Video: DASH: from on-demand to large scale live for premium services

A bumper video here with 7 short talks from VideoLAN, Will Law and Hulu among others, all exploring the state of MPEG DASH today, the latest developments and the hot topics such as low latency, ad insertion, bandwidth prediction and one red-letter feature of DASH – multi-DRM.

The first 10 minutes sets the scene introducing the DASH Industry Forum (DASH IF) and explaining who takes part and what it does. Thomas Stockhammer, who is chair of the Interoperability Working Group explains that DASH IF is made of companies, headline members including Google, Ericsson, Comcast and Thomas’ employer Qualcomm who are working to promote the adoption of MPEG-DASH by working to improve the specification, advise on how to put it into practice in real life, promote interoperability, and being a liaison point for other standards bodies. The remaining talks in this video exemplify the work which is being done by the group to push the technology forward.

Meeting Live Broadcast Requirements – the latest on DASH low latency!
Akamai’s Will Law takes to the mic next to look at the continuing push to make low-latency streaming available as a mainstream option for services to use. Will Law has spoken about about low latency at Demuxed 2019 when he discussed the three main file-based to deliver low latency DASH, LHLS and LL-HLS as well as his famous ‘Chunky Monkey’ talk where he explains how CMAF, an implementation of MPEG-DASH, works in light-hearted detail.

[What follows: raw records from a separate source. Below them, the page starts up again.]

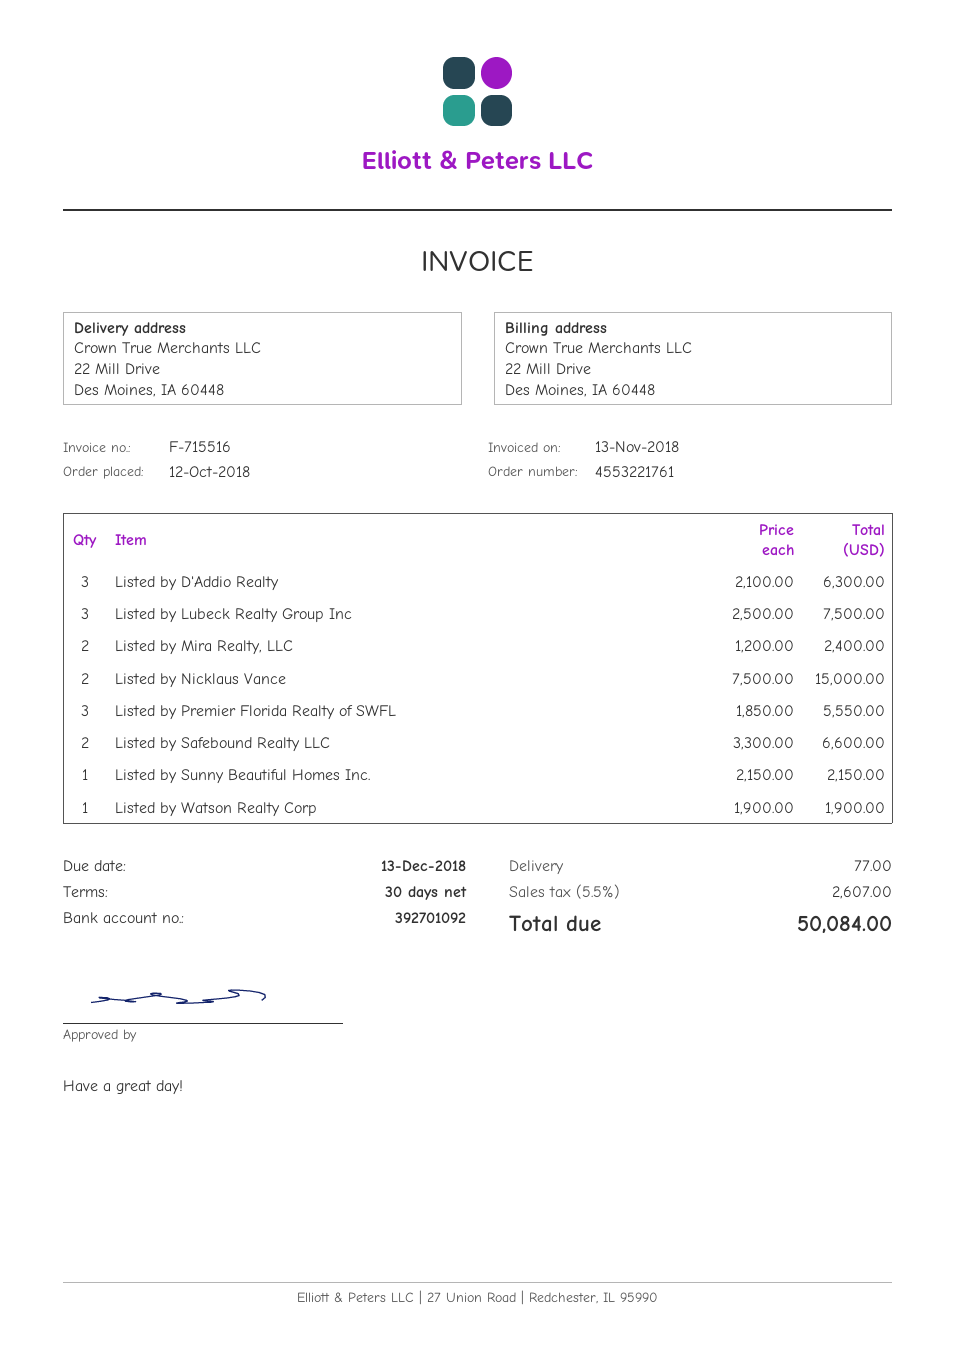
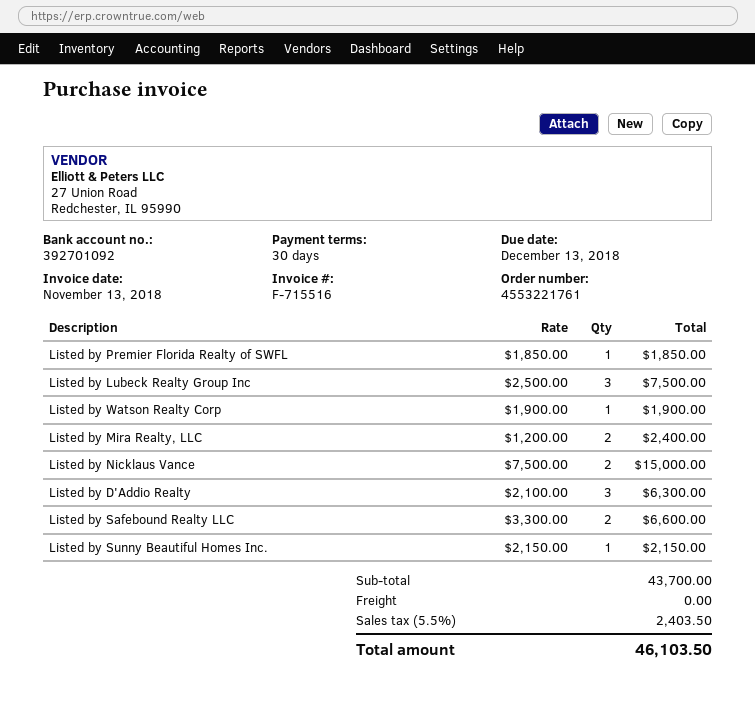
Listed by Premier Florida Realty of SWFL: 3 x 1850.00 = 5550.00 -> 1 x 1850.00 = 1850.00
shipping: 77.00 -> 0.00
tax: 5.5% = 2607.00 -> 5.5% = 2403.50
total: 50084.00 -> 46103.50

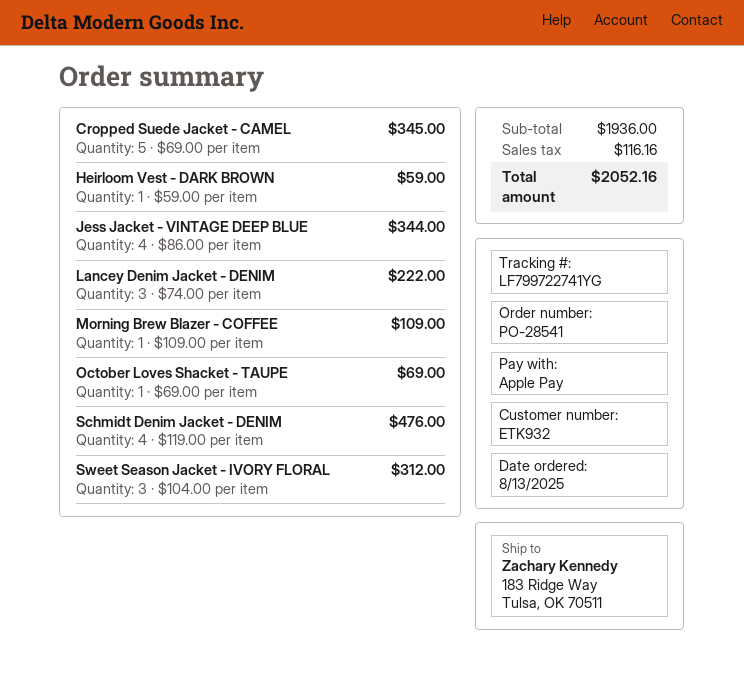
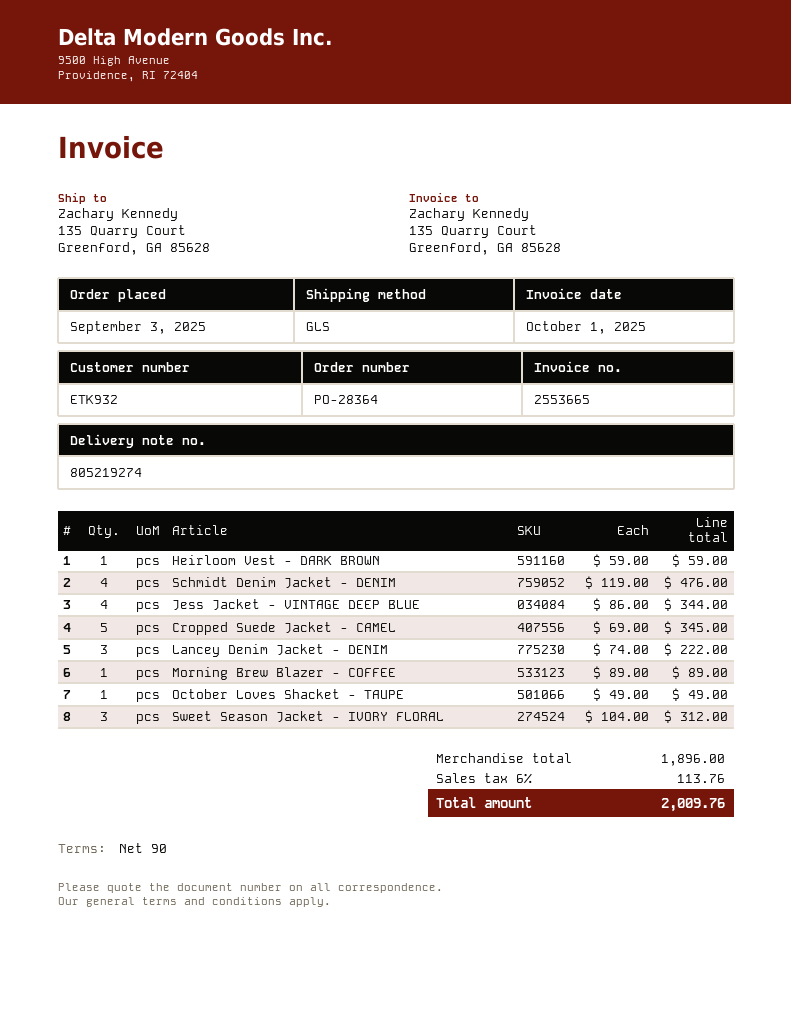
order number: PO-28541 -> PO-28364
order date: 2025-08-13 -> 2025-09-03
ship to: 183 Ridge Way, Tulsa, OK 70511 -> 135 Quarry Court, Greenford, GA 85628
Morning Brew Blazer - COFFEE: 1 x 109.00 = 109.00 -> 1 x 89.00 = 89.00
October Loves Shacket - TAUPE: 1 x 69.00 = 69.00 -> 1 x 49.00 = 49.00
subtotal: 1936.00 -> 1896.00
tax: 116.16 -> 113.76
total: 2052.16 -> 2009.76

In today’s talk, Will sets out what ‘low latency’ is and revises how CMAF allows latencies of below 10 seconds to be achieved. A lot of people focus on the duration of the chunks in reducing latency and while it’s true that it’s hard to get low latency with 10-second chunk sizes, Will puts much more emphasis on the player buffer rather than the chunk size themselves in producing a low-latency stream. This is because even when you have very small chunk sizes, choosing when to start playing (immediately or waiting for the next chunk) can be an important part of keeping the latency down between live and your playback position. A common technique to manage that latency is to slightly increase and decrease playback speed in order to manage the gap without, hopefully, without the viewer noticing.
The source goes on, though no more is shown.